Revisiting Basic Health Needs
Amidst the high-tech and often unnecessary wellness treatments, both Stia and La Rocca emphasize the importance of fundamental health practices:
Amy La Rocca (25:53): "My takeaway is, like, really basic. You need the meat. Like, you need to sleep. You need to move your body around. You need to eat food that's as close to its original form as possible. You need to drink some water. You need to manage your stress levels."
This perspective advocates returning to essential health behaviors rather than investing heavily in expensive and unproven wellness trends.
The Future of Wellness and Traditional Medicine
The episode also touches on the deteriorating trust in traditional medicine, partly due to systemic failures and the allure of wellness alternatives:
Amy La Rocca (24:30): "Steward executives had slowly taken money out of the system and that patient care had suffered."
As traditional healthcare systems falter, the wellness industry positions itself as a viable alternative, further blurring the lines between evidence-based medicine and pseudoscientific practices.

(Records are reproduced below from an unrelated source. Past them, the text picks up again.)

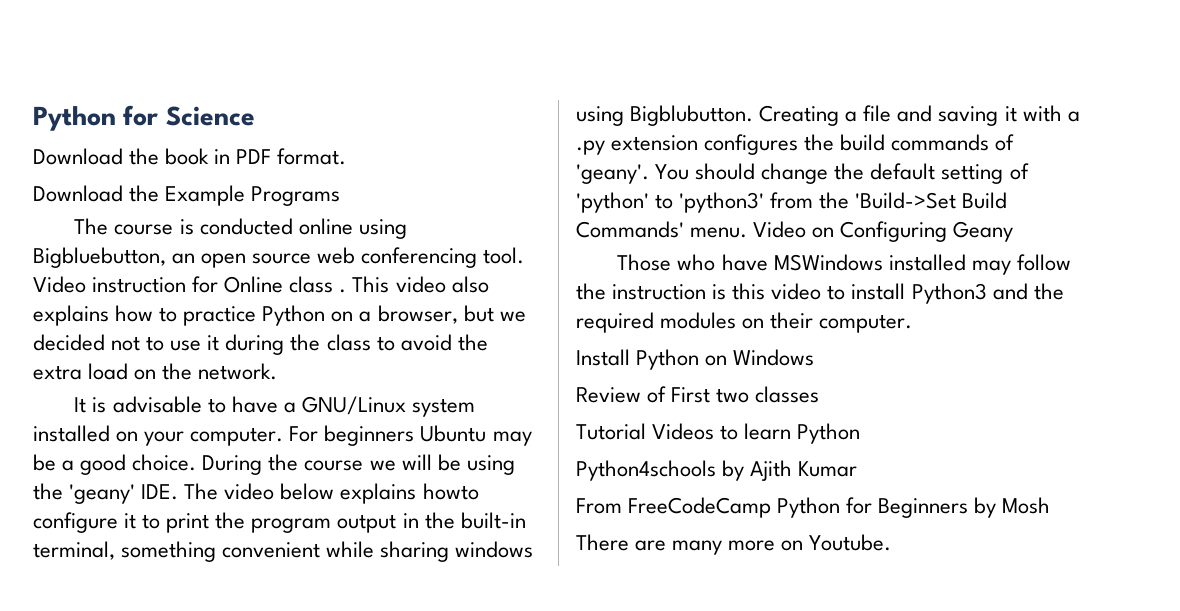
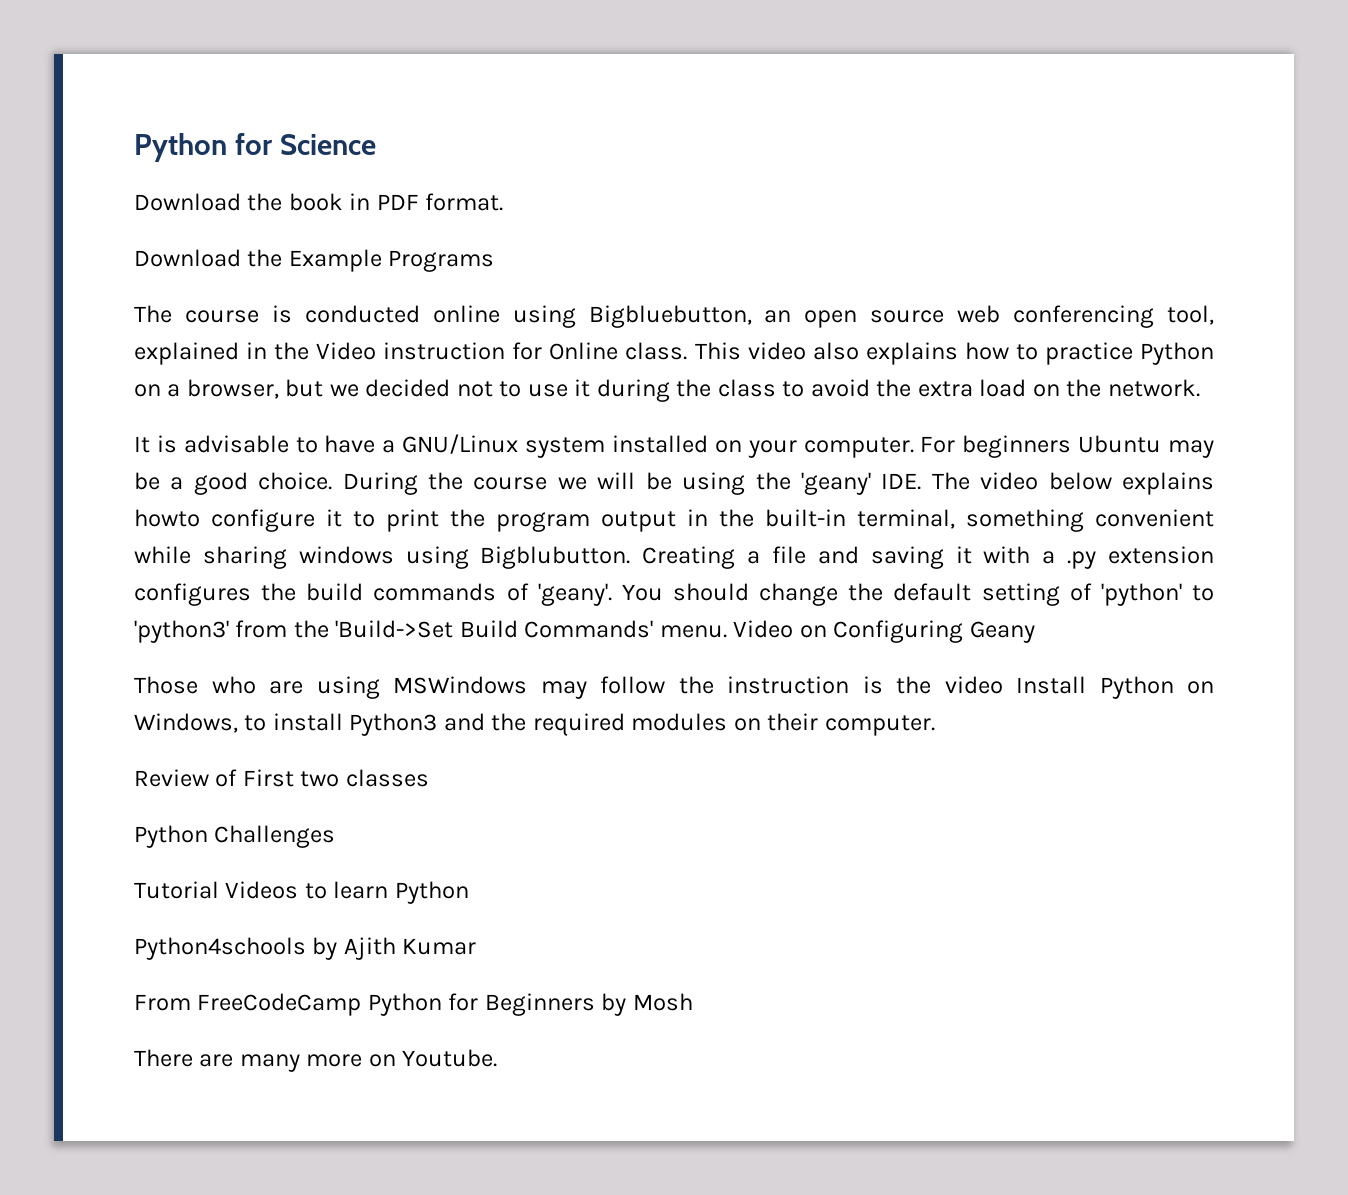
[483,247,525,264] tool. -> [1166,305,1214,325] [134,342,310,365] tool, explained in the
[289,276,347,293] class . -> [625,342,688,360] class.
[721,254,966,271] have MSWindows installed -> [269,676,527,699] are using MSWindows
[732,283,822,300] this video -> [896,676,1214,699] [134,713,238,733] the video Install Python on Windows,
[576,349,815,370] // Install Python on Windows -> (935, 725) none
(820, 394) none -> [134,825,336,848] // Python Challenges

Conclusion: The Double-Edged Sword of Wellness
"What Wellness Costs Us" presents a comprehensive critique of the modern wellness industry, highlighting its historical baggage, current practices, and the societal costs of pursuing an often unattainable ideal of health. While wellness can offer genuine benefits like relaxation and temporary boosts in well-being, its commercialization and reliance on pseudoscience pose significant challenges. The episode ultimately calls for a balanced approach, advocating for fundamental health practices over costly and unverified wellness trends.
Notable Quotes:
- Amy La Rocca (04:03): "Wellness is the packaging of our health and our beauty into a consumable for sale product."
- Hadi Mwagdi (13:28): "Pseudoscience is a hijacked or fake attempt at science."
- Jonathan Stia (07:26): "These are people who have high powered jobs... they find wellness as a key factor in their life."
- Amy La Rocca (25:53): "You need to eat food that's as close to its original form as possible."
This episode serves as a critical lens on the wellness industry's evolution, urging listeners to discern between genuine health benefits and commercially driven pseudoscience.